The job is to find each line of the records below that includes the word "sizing" and copy it.

User interface change data:
========

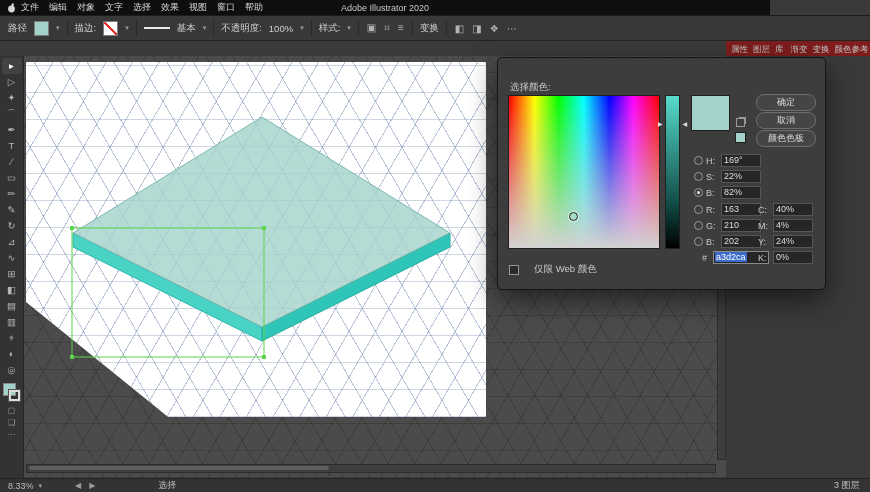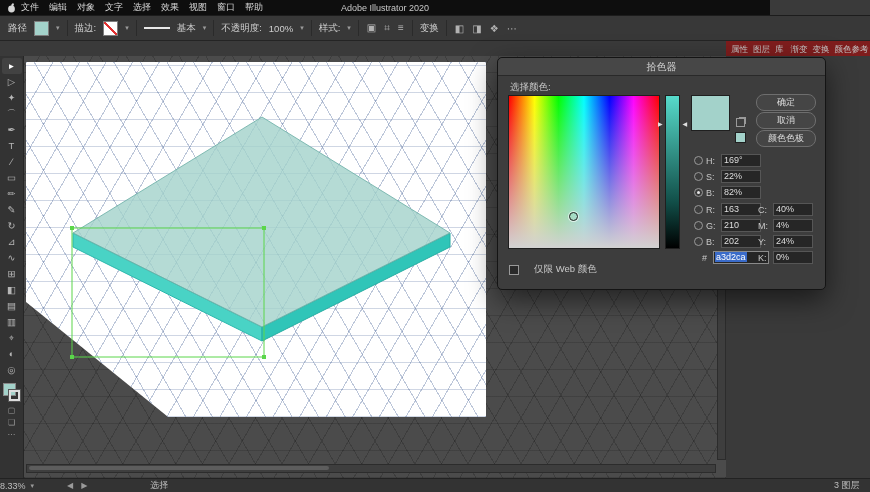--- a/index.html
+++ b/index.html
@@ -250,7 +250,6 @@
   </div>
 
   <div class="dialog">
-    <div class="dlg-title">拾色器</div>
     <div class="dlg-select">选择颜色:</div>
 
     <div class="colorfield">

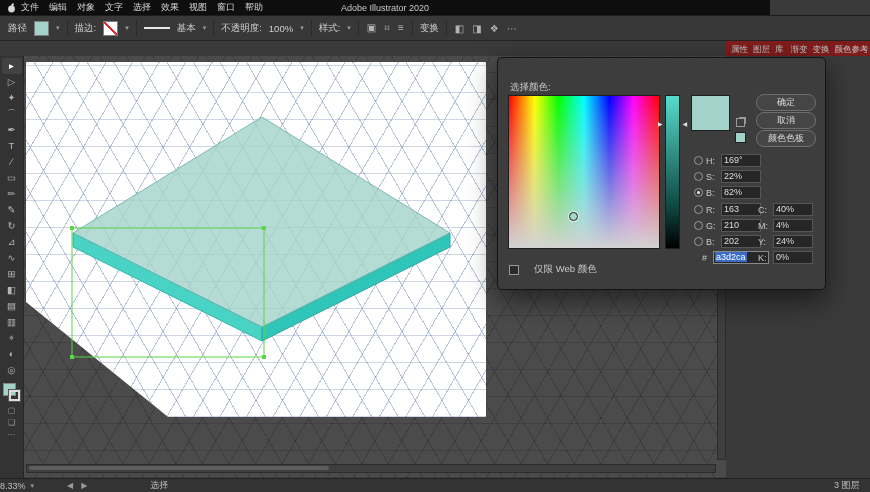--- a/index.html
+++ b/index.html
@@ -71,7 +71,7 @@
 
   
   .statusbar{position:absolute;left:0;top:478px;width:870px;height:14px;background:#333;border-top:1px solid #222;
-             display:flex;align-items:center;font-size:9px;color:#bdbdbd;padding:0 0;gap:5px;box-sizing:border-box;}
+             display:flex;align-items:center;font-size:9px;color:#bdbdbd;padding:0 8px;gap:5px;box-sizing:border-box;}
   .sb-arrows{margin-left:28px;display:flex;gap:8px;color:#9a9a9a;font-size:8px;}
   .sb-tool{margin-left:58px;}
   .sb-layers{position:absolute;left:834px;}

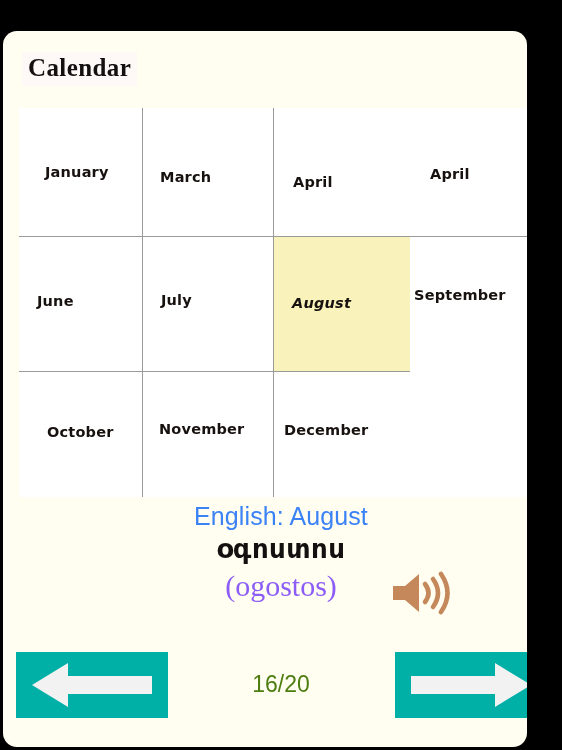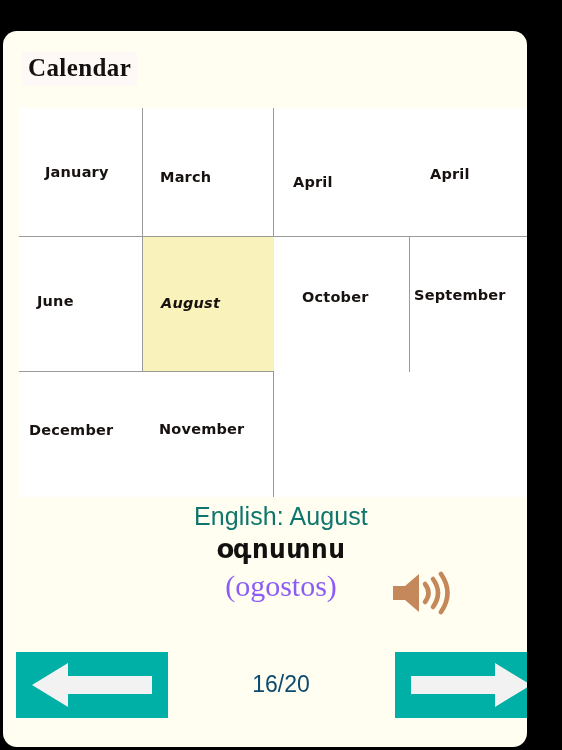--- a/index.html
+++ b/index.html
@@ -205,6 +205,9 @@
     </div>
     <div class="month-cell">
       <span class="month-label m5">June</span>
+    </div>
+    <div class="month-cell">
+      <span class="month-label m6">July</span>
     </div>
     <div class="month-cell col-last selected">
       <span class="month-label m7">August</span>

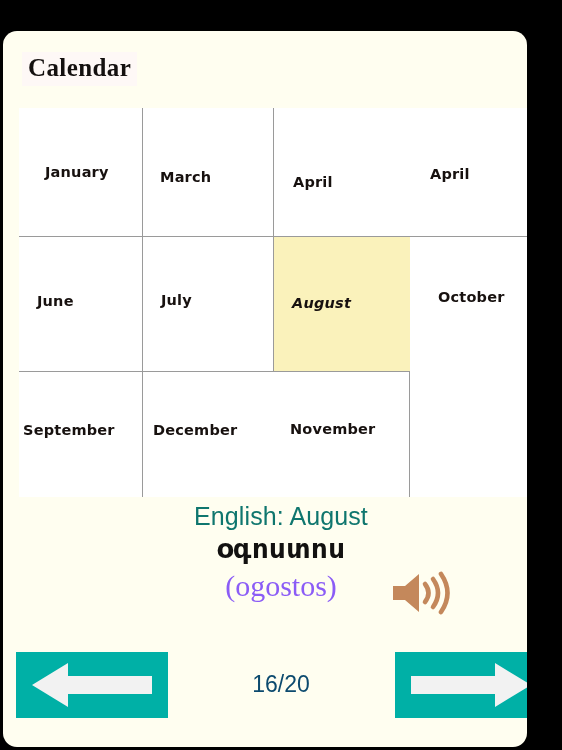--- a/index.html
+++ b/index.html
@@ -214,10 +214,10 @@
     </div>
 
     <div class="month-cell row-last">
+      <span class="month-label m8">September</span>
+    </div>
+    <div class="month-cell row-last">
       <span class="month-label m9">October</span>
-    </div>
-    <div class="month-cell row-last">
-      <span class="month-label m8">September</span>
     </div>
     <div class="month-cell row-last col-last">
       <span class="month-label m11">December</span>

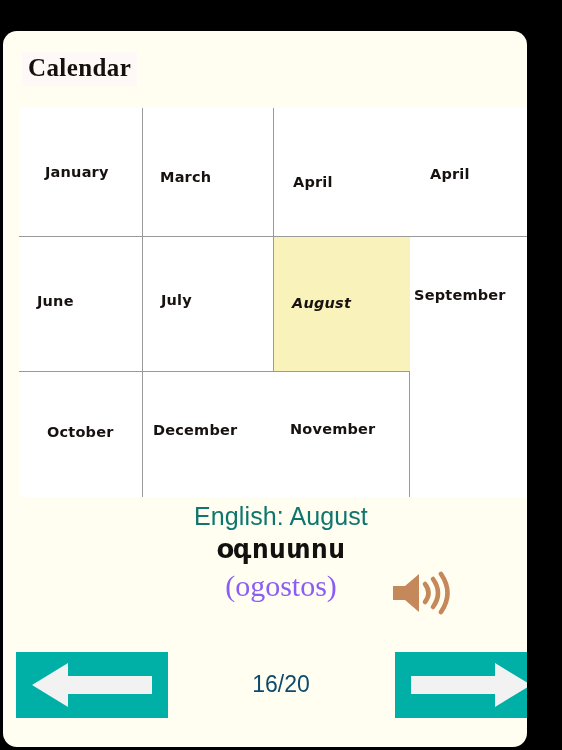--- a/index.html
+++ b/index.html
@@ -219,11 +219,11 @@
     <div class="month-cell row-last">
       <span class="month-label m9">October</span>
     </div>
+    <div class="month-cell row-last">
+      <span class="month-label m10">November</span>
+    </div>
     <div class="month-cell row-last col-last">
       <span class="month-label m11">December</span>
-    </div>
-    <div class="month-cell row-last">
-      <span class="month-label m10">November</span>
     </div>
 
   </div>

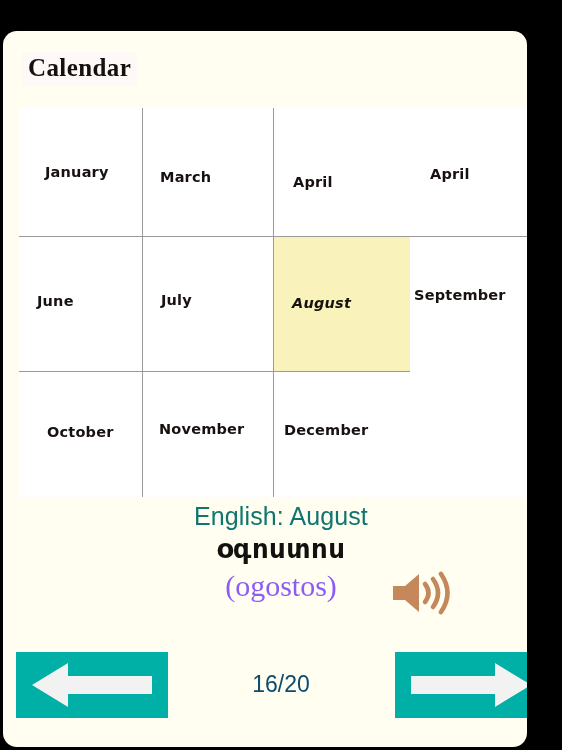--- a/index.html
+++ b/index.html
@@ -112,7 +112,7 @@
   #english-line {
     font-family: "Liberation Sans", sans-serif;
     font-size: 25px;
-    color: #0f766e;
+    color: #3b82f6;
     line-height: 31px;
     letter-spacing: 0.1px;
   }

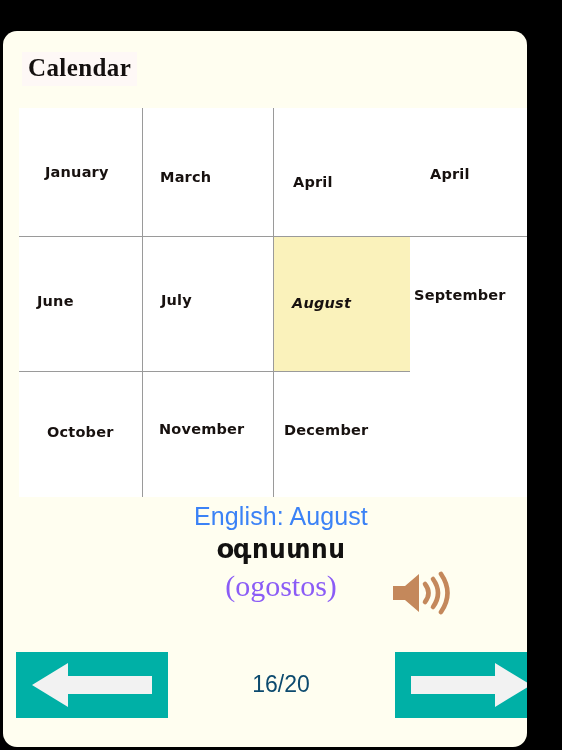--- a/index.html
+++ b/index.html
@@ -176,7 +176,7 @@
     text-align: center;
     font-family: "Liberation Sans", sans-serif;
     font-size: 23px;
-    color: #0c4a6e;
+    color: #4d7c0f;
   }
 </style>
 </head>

========

TASK RESPONSE:
-             display:flex;align-items:center;font-size:9px;color:#bdbdbd;padding:0 0;gap:5px;box-sizing:border-box;}
+             display:flex;align-items:center;font-size:9px;color:#bdbdbd;padding:0 8px;gap:5px;box-sizing:border-box;}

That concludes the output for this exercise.